Breakin’ it down

May 12, 2004 at 12:00 am

On a fateful, blustery Friday night, Mike Robinson of Rochester headed to St. Andrew’s Hall in downtown Detroit, where the avid b-boy often goes to show off his skills.

MTV was holding a breaking competition, searching for dancers a cut above the rest. Not only did Robinson win, beating many of Detroit’s best in dance battles, but MTV judges selected the 21-year-old as one of the four best in the nation, with a spot on the channel promoting the Hollywood b-boy romp You Got Served.

Robinson, an architecture student at Oakland University, says he was shocked that he got as far as he did.

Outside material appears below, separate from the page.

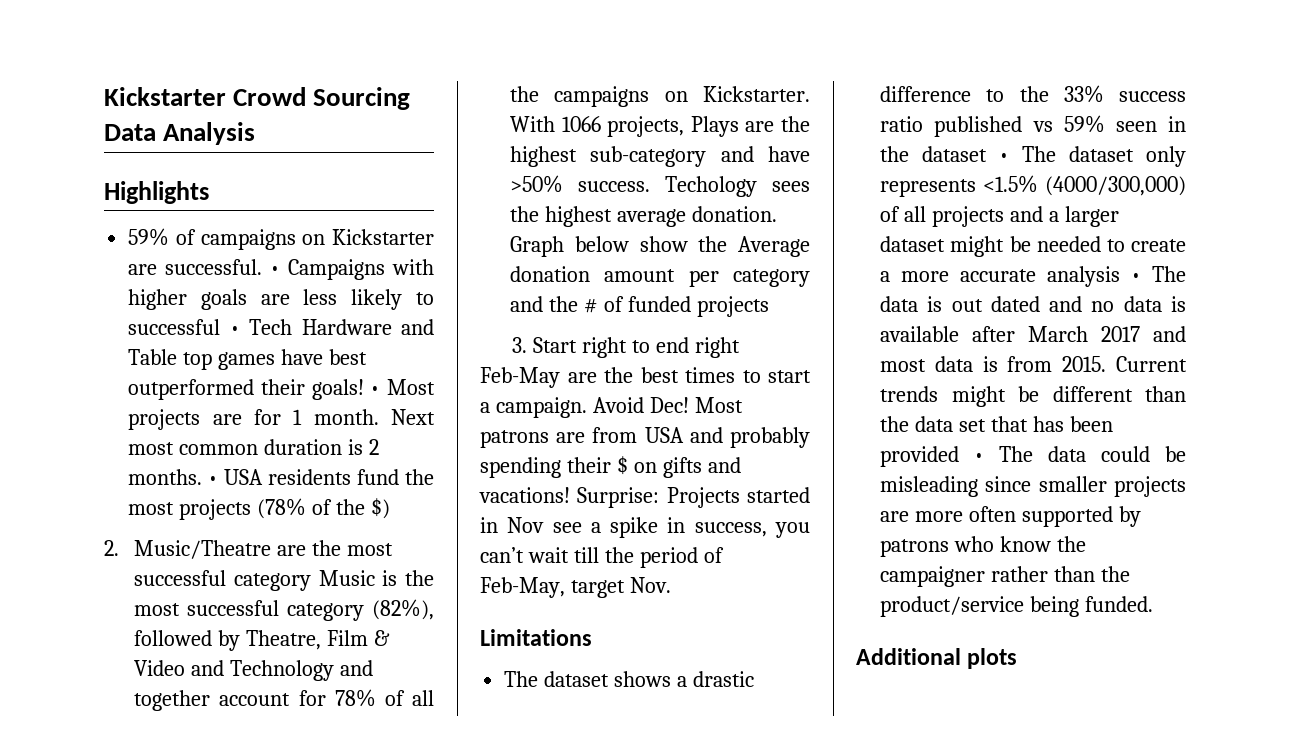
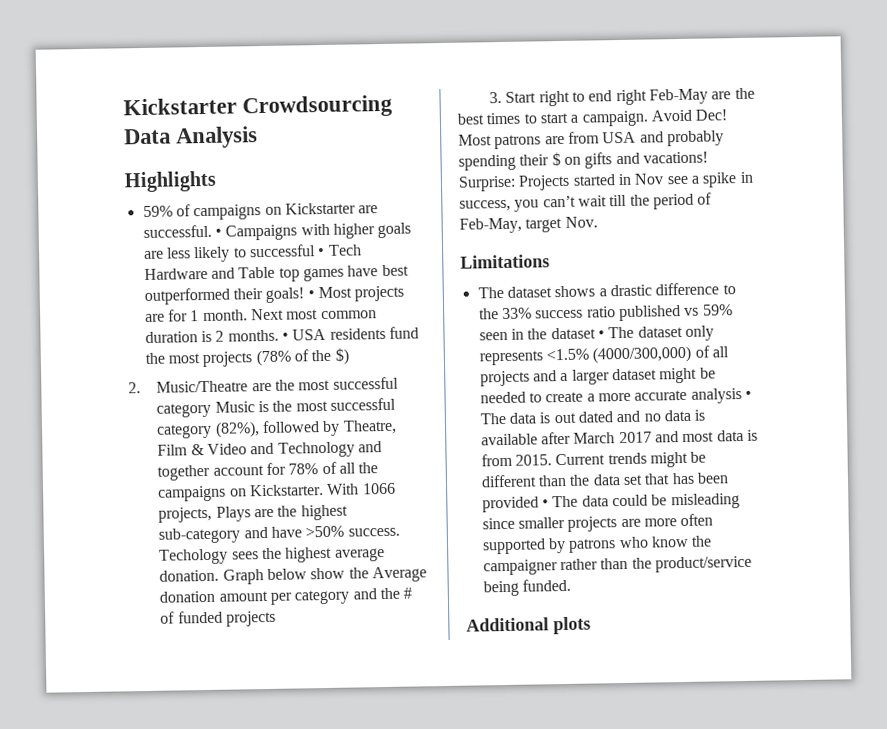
- Kickstarter Crowd Sourcing Data Analysis
+ Kickstarter Crowdsourcing Data Analysis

“I competed against all the best people I know,” Robinson says. “I won the whole thing. That’s all I know. I was dancing. I just love dancing.

“I do gymnastics, flares, windmills and 90s. I’m a house dancer. I combine everything together. And I like to battle — making fun of people and what they do.”

Robinson, an unassuming cat, practices three hours a day, five days a week, at the cutting edge of a movement burgeoning locally and nationwide.

A movement

The crowd thickens in anticipation as the Hardcore Crew swaggers past bouncers on a Sunday night, toting backpacks stuffed with bright-colored bandanas and tightly woven skull caps used for protection against the grimy hardwood floor at St. Andrew’s Hall — hip-hop style with a purpose.

Once inside, like sprinters prepping for a 100-yard dash, the crew splits off to stretch and bend, opening hip sockets, casually springing forward, inverting their bodies in handstands.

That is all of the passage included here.